I don't think it's a good idea to invent a new hash metadata expression mechanism in this group. These things exist elsewhere (such as multihash, or SRI, or RFC 6920)

Also, although in theory there is the option of using a different hash function for, on the one hand, the RDFC algorithm proper and for, on the other hand, the hashing of the canonical serialization, I am not sure there will be many cases when these two will be really different. And if they are, these can be handled by the specific applications or contexts, which may have their own means of indicating these details (see Manu's mail on the DI example).

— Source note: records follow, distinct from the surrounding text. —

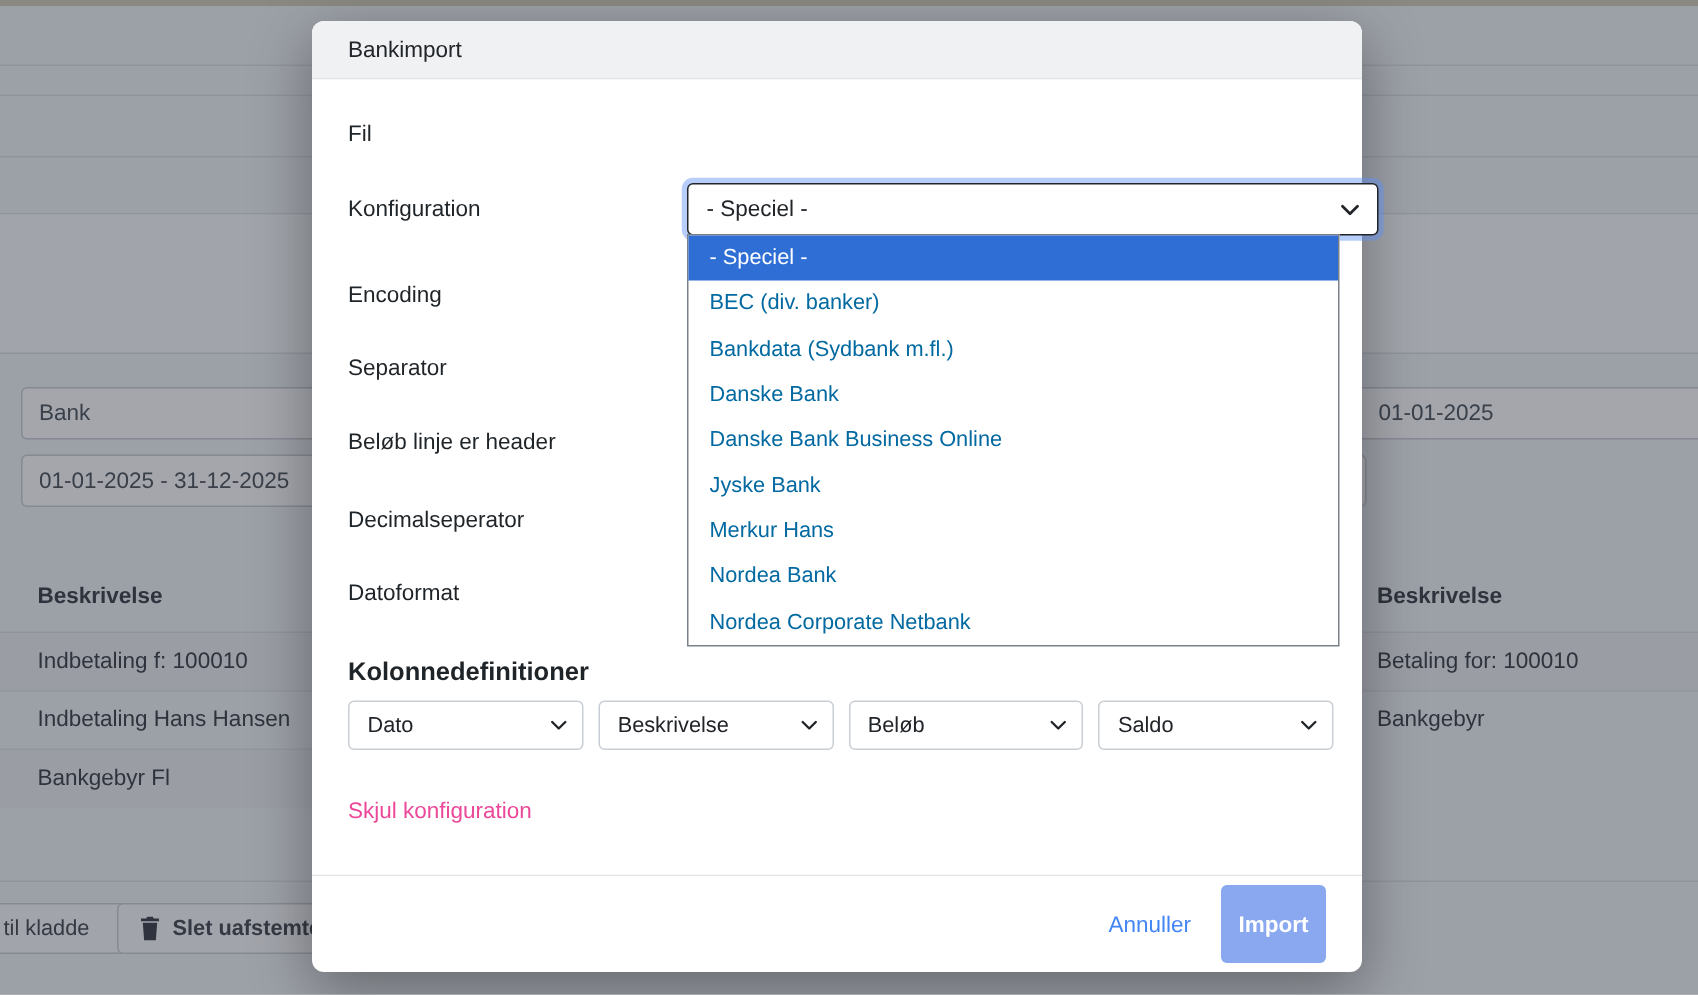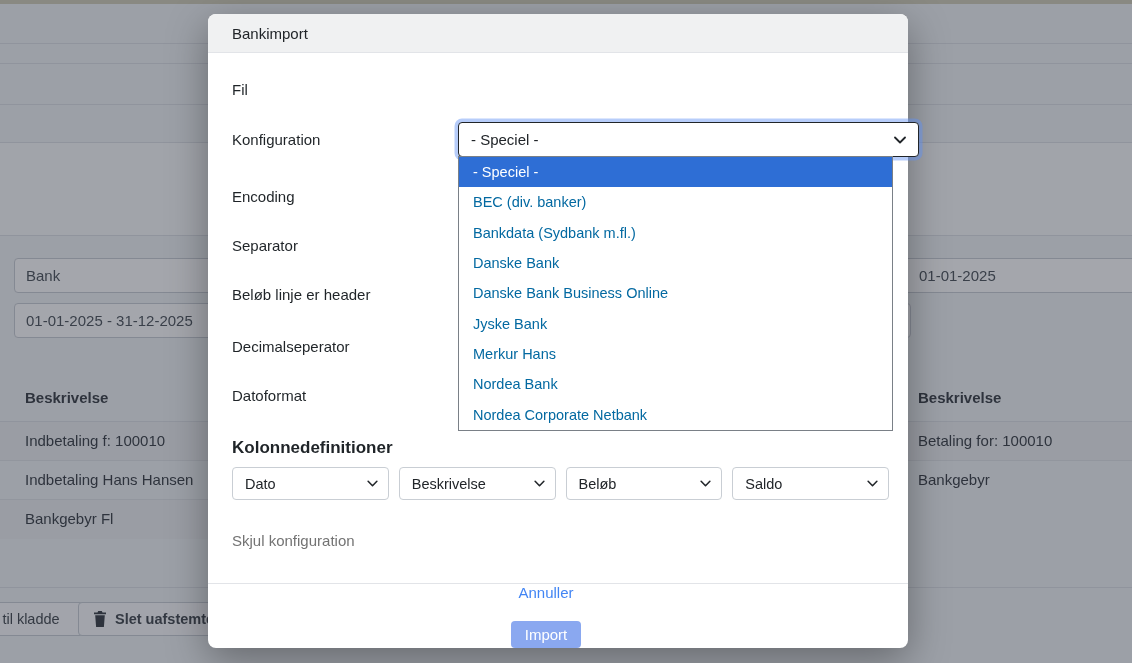--- a/index.html
+++ b/index.html
@@ -69,31 +69,31 @@
   }
   .opt.selected { background:#2e6ed5; color:#fff; }
   .col-heading { position:absolute; left:24px; top:424px; font-size:17px; font-weight:700; color:#1f2428; }
   .col-selects { position:absolute; left:24px; top:453px; width:657px; display:flex; gap:10px;justify-content:center; }
   .mini-select {
     flex:1; height:33px; box-sizing:border-box; background:#fff;
     border:1px solid #c9ced4; border-radius:4px; display:flex; align-items:center;
     padding:0 10px 0 12px; font-size:14.5px; color:#212529;
   }
   .mini-select .chev { margin-left:auto; }
-  .hide-link { position:absolute; left:24px; top:518px; font-size:15px; color:#737373; cursor:pointer; }
+  .hide-link { position:absolute; left:24px; top:518px; font-size:15px; color:#ec4899; cursor:pointer; }
   .modal-footer {
     position:absolute; left:0; top:569px; width:700px; height:65px;
     box-sizing:border-box; border-top:1px solid #e2e4e8;
     display:flex; align-items:center; justify-content:flex-end;
-    padding-right:24px; gap:20px; border-radius:0 0 8px 8px;flex-direction:column;
+    padding-right:24px; gap:20px; border-radius:0 0 8px 8px;
   }
   .cancel-link { font-size:15px; color:#4285f4; cursor:pointer; }
   .import-btn {
-    width:70px; height:32px; background:#8aa8f0; border:none; border-radius:4px;
-    color:#fff; font-size:15px; font-weight:400; display:flex;
+    width:70px; height:52px; background:#8aa8f0; border:none; border-radius:4px;
+    color:#fff; font-size:15px; font-weight:700; display:flex;
     align-items:center; justify-content:center; cursor:pointer;
   }
 </style>
 </head>
 <body>
 
 <div id="screen">
 
   <div class="band top-strip"></div>
   <div class="hline" style="top:43px"></div>

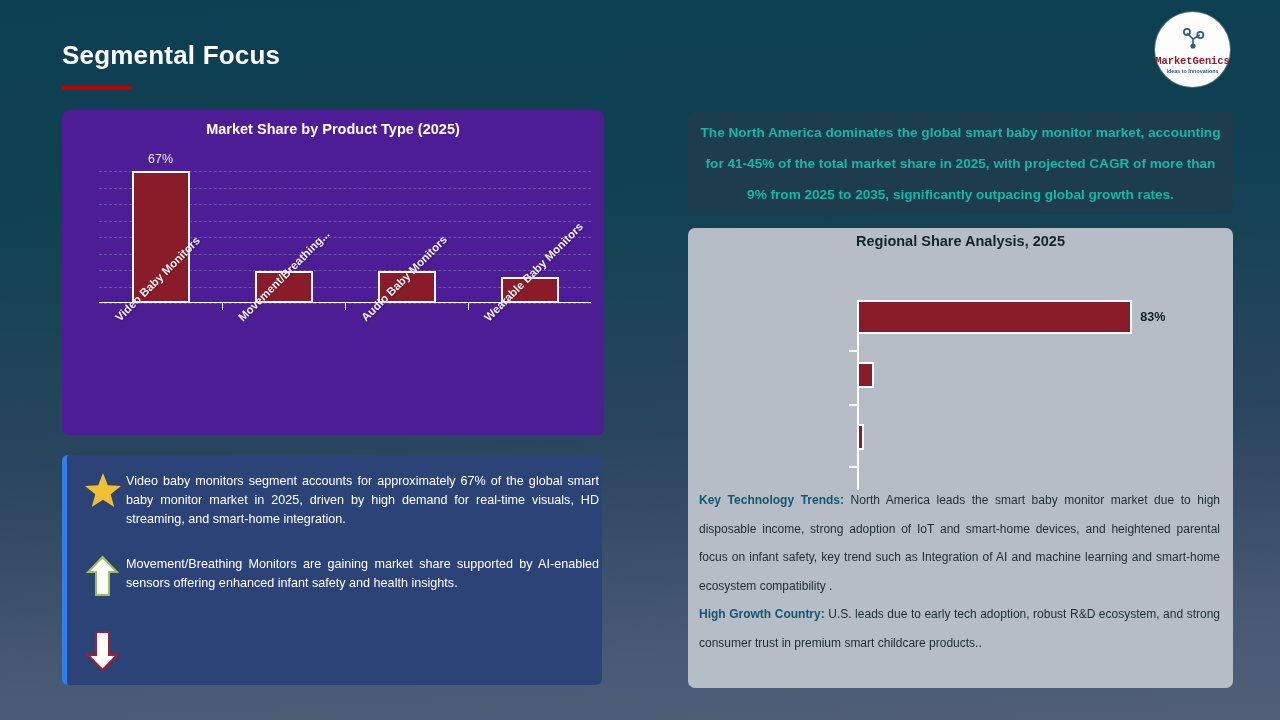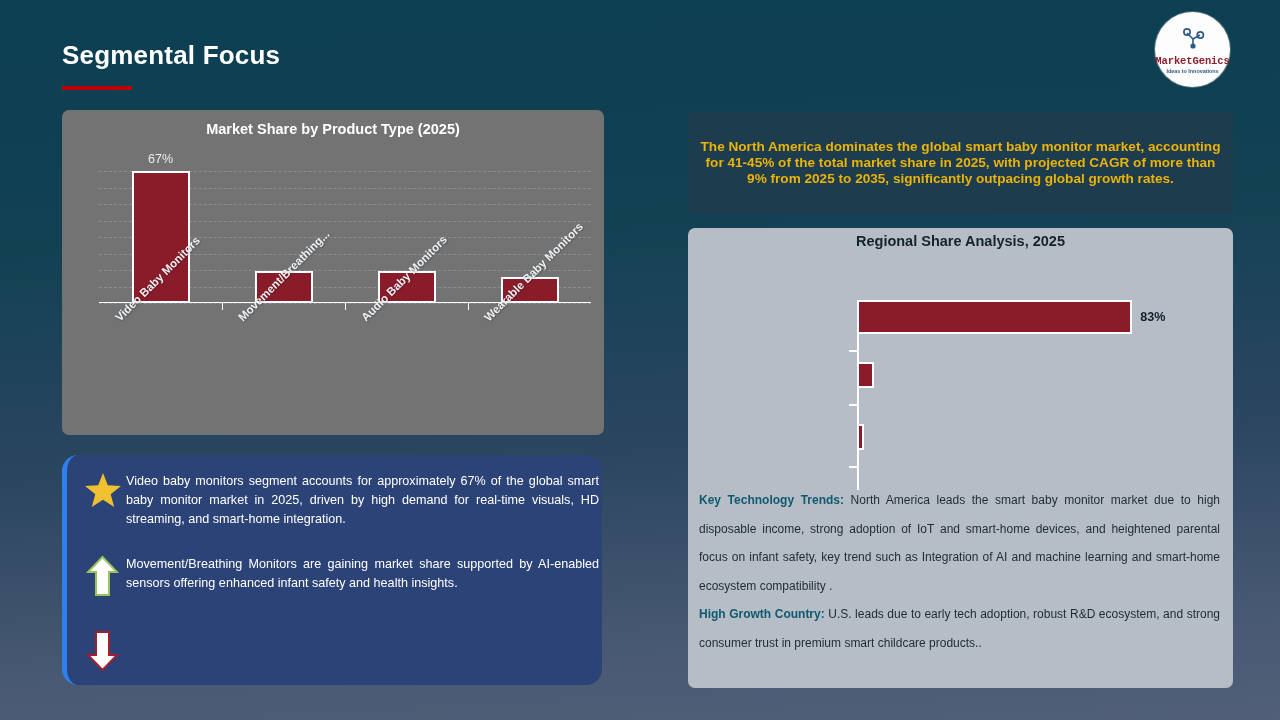--- a/index.html
+++ b/index.html
@@ -27,21 +27,21 @@
   #logo .brand{
     font-family:Liberation Mono, monospace;font-size:10.5px;font-weight:bold;
     color:#8b1f2f;line-height:1;margin-top:3px;letter-spacing:-.1px;
   }
   #logo .tag{
     font-size:5.4px;font-weight:bold;color:#2e5b86;line-height:1;margin-top:2px;
   }
   
   #product-chart-panel{
     position:absolute;left:62px;top:110px;width:542px;height:325px;
-    background:#737373;border-radius:7px;
+    background:#4c1d95;border-radius:7px;
   }
   #product-chart-title{
     position:absolute;left:0;right:0;top:11px;text-align:center;
     font-size:14.5px;font-weight:bold;color:#ffffff;
   }
   #product-plot{
     position:absolute;left:37px;top:45px;width:492px;height:148px;
   }
   .gridline{
     position:absolute;left:0;right:0;height:0;
@@ -61,37 +61,37 @@
     text-align:right;
   }
   .xtick-label{
     position:absolute;font-size:11.5px;font-weight:bold;color:#eef2f5;
     white-space:nowrap;transform-origin:left top;transform:rotate(-45deg);
     text-shadow:0 1px 2px rgba(0,0,0,.35);
   }
   
   #insights-box{
     position:absolute;left:62px;top:455px;width:540px;height:230px;
-    background:#2c4377;border-left:5px solid #2f80ed;border-radius:16px;
+    background:#2c4377;border-left:5px solid #2f80ed;border-radius:6px;
     box-sizing:border-box;
   }
   .insight-row{position:absolute;display:flex;align-items:flex-start;}
   .insight-icon{width:47px;flex:0 0 47px;display:flex;justify-content:center;}
   .insight-text{
     font-size:12.6px;line-height:19px;color:#ffffff;text-align:justify;
     width:473px;
   }
   
   #callout{
     position:absolute;left:688px;top:112px;width:545px;height:102px;
     background:#1d3c4d;border-radius:5px;
     display:flex;align-items:center;justify-content:center;
   }
   #callout-text{
-    font-size:13.6px;font-weight:bold;line-height:16px;color:#eab308;
+    font-size:13.6px;font-weight:bold;line-height:31px;color:#14b8a6;
     text-align:center;padding:0 10px;
   }
   
   #region-panel{
     position:absolute;left:688px;top:228px;width:545px;height:460px;
     background:#b6bdc6;border-radius:7px;overflow:hidden;
   }
   #region-title{
     position:absolute;left:0;right:0;top:5px;text-align:center;
     font-size:14.5px;font-weight:bold;color:#14232e;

Those contexts, as Manu indicated, are not interested by all this.

My personal conclusion that it is perfectly enough if the rdf-canon spec does explicitly define the canonical hash for a graph, which is defined to be the hash function of the canonical serialization using the hash function used by the RDFC proper, and acknowledges that there are other applications out there that do not need this.

To be a bit more specific, what I propose to do is:

  1. Create a new section of after the current §5 "Serialization" and before §6 "Privacy Consideration", entitled something like "Canonical hash". This section would:
    1. Define the notion of a canonical hash, defined as the result of hashing the serialization of the canonical graph resulting from RDFC 1.0, using the same hash function used in the canonicalization algorithm proper
    2. The canonical hash would be expressed using the SRI syntax, i.e., {hash function name}-{base64 encoding of the hashing result}. We can refer to the Integrity attribute from the Subresource Integrity Spec for the definition (and I presume the specref [[SRI]] should work for the respec reference).
    3. The section would also include an editorial note saying that a specific application may use a different combination of hash functions depending on the application's context; in that case the canonical hash could be ignored and the application may define its own way of expressing the hash value of the graph. However, this specification does not define how that would be expressed.
  2. We should extend the test suite in one of two ways:
    1. we add 2 tests that test the canonical hash using both sha256 and sha384; or
    2. we expand all tests to include, in the manifest, the expected canonical hash whose equality to the calculated canonical hash should also be checked for the test to pass

I believe the use cases described by Sebastian would work with that approach without further ado by using the canonical hash of the graphs. On the other hand, the situation described by Manu could be done, bypassing (possibly) the canonical hash value for something else (if needed).

WDYT?


Why SRI and not multihash or the RFC? Here is my reasoning

  • Multihash is not a published standard yet, and we would have to struggle through the W3C process for a normative reference. Besides, our spec refers, at this moment, only to sha256 and sha384, so multihash may be a sledgehammer for what we want.
  • RFC 6920 Naming Things with Hashes defines a URI using the hash, so one could have something like ni:///sha-256;DFVBHJ... to name a canonical graph. Which may be an interesting thing to do as well, but this goes, I believe, beyond what we are aiming at. (Let alone the fact that introducing a URL for an RDF Dataset, which is what this thing would mean, may raise all kinds of question in RDF land that I am not sure we want to open here. Leave that to other groups.)
  • SRI is the simplest among the three listed. It is simple to generate through something like ${hashFunctionName}-{base64_hash} and just as easy to interpret it. And it does the job for us.